I am distracted by these sparkles that are dancing around on the keyboard as I type. Lovely and perfect, they embody a million different thoughts and emotions that bounce against each other like spheres of rubber (aka bouncy balls) when I look at it. It's fancy. It's old. It's antique, created by some talented craftsman in 1925. I'll never know the story, but I can tell you mine.

We went hiking over a river and through the woods to a Lake. The weather was amazing for May, and I started calling Pup "The Lone Ranger" as he darted out ahead on the trail and disappeared and then darted back to check on us. He was leaping over streams and we were sort of slipping and jumping after him. I wouldn't describe my moves as graceful, but we were having a blast and the day was full of jokes and laughter and admiration for the beautiful woods, the blue sky, and the brief glimpses of a glassy lake through the trees.

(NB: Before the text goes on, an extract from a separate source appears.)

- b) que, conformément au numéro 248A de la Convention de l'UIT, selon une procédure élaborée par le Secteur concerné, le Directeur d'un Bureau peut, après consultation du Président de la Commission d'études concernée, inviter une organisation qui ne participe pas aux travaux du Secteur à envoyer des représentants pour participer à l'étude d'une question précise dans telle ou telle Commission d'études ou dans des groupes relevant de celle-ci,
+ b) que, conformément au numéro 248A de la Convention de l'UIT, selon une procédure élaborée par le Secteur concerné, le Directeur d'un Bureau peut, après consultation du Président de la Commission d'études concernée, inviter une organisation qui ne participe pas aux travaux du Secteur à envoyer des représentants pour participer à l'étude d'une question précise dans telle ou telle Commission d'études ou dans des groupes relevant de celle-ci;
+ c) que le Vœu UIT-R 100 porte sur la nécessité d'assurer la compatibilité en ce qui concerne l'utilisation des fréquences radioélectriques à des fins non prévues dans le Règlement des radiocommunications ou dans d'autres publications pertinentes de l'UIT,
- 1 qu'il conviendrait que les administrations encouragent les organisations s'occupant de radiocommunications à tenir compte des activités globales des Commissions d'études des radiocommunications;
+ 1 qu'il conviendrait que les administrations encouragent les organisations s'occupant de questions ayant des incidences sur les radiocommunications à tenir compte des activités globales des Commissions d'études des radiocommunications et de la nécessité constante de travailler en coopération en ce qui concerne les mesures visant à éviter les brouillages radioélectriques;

It was a bit farther than we had expected, and I have a little blister to prove it. (Far is not so bad when you're with someone wonderful and the day is beautiful and the Pup is happy.)

Once we arrived at the Lake, (it was a perfect reflection of the snowy mountains), we sat and were sweet to each other. We talked of our new house, and how stressed out we've been and how we don't want to do that anymore (stress, I mean). We held hands and talked about our future, about the plans for the house, and building a Home. He said he loved me, and he wanted to grow old with me, and then he knelt down...

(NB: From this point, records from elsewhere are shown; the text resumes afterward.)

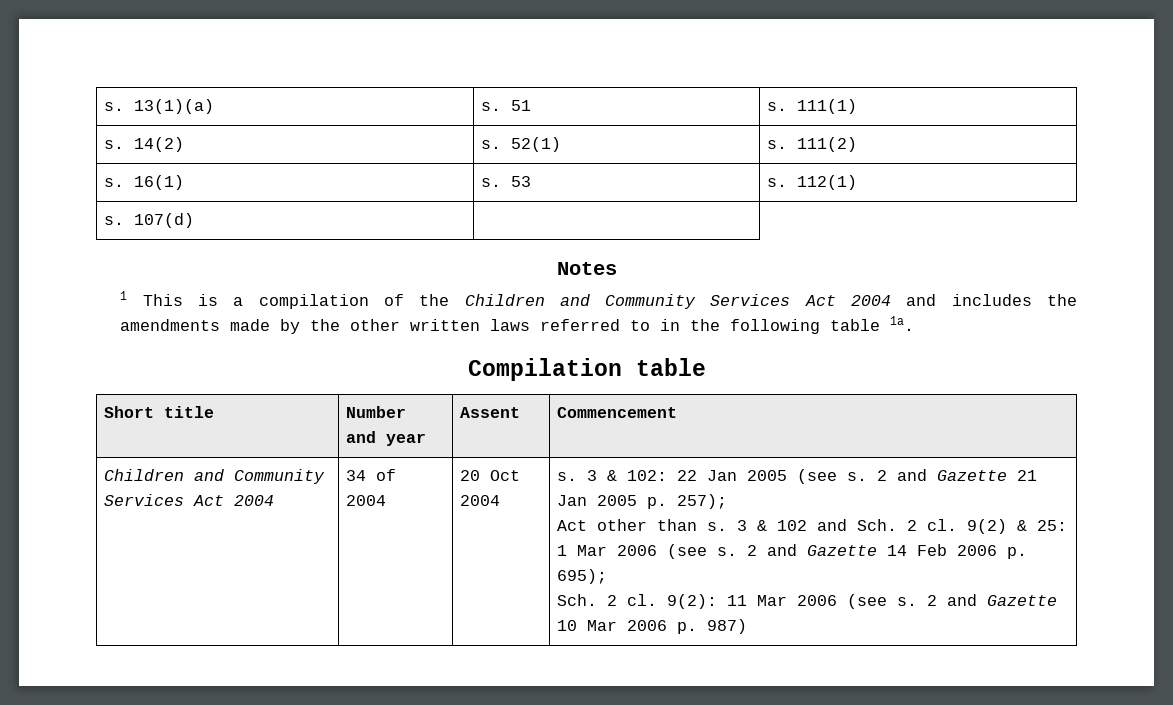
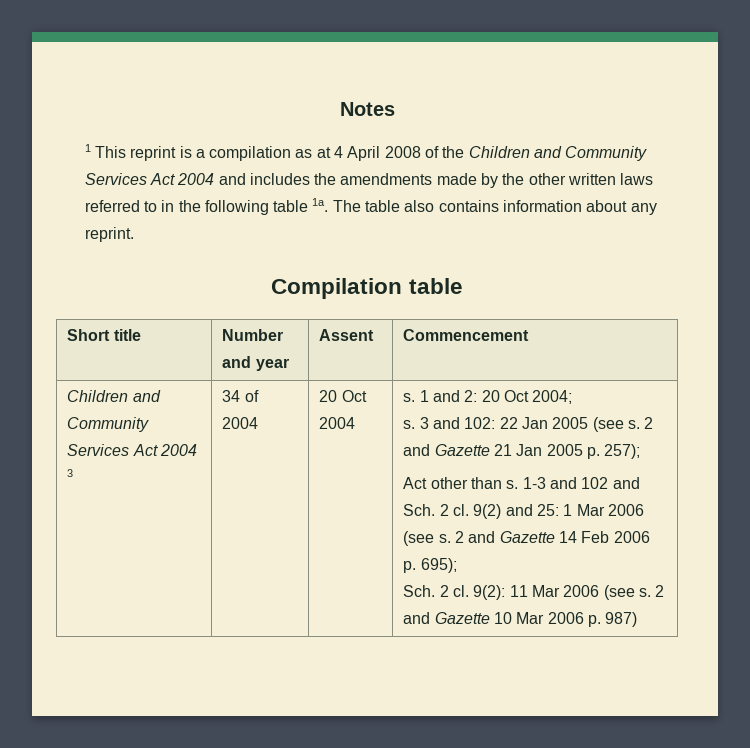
- s. 13(1)(a) | s. 51 | s. 111(1)
- s. 14(2) | s. 52(1) | s. 111(2)
- s. 16(1) | s. 53 | s. 112(1)
- s. 107(d) |
- 1 This is a compilation of the Children and Community Services Act 2004 and includes the amendments made by the other written laws referred to in the following table 1a.
+ 1 This reprint is a compilation as at 4 April 2008 of the Children and Community Services Act 2004 and includes the amendments made by the other written laws referred to in the following table 1a. The table also contains information about any reprint.
  Short title | Number and year | Assent | Commencement
- Children and Community Services Act 2004
+ Children and Community Services Act 2004 3
- 3 & 102: 22 Jan 2005 (see s.
+ 1 and 2: 20 Oct 2004;
+ s. 3 and 102: 22 Jan 2005 (see s.
- 3 & 102 and Sch. 2 cl.
+ 1-3 and 102 and Sch. 2 cl.
- 9(2) & 25: 1 Mar 2006 (see s.
+ 9(2) and 25: 1 Mar 2006 (see s.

This is where you're thinking: Oh my goodness!! He's going to propose!! And I have to tell you that I was not thinking this. I was noticing his hand in his pocket, and I was thinking, "Oh, no. He's trying to cup those snotty tissues I gave him away from his leg." (I'd had a bit of a runny nose on our hike and had nowhere to put them so I had handed them over.) I was feeling bad about the tissues, and overjoyed at his sweetness and caught off guard by this talk of that far-off future of growing old together. 

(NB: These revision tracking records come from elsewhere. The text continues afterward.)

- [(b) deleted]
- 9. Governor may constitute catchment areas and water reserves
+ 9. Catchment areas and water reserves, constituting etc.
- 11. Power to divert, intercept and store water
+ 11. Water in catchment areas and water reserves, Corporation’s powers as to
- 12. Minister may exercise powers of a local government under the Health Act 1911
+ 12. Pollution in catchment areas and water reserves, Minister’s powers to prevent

But he did propose. He knelt down in the rocks and the drift wood and said that he loved me and would I marry him? I said, "Are you serious?" and could not for the life of me figure out what was going on. After three years of anticipating this very moment (we've been dating for six) I had boasted that I would definitely know when this was coming and there was no way he'd surprise me.

But he did.

He surprised me on a day which was perfect from beginning to end. He had waited for weeks for the perfect moment, he had asked my parents for their blessing months ago. We hiked back, we sipped wine, we discussed a someday wedding, and he told me what my Papa had said, and what my Mum had said. He looked at me with such love in his eyes, and I felt such joy. 

Do you need to know what comes next? Do I? My cheeks hurt from smiling. My heart is full. I think that's enough.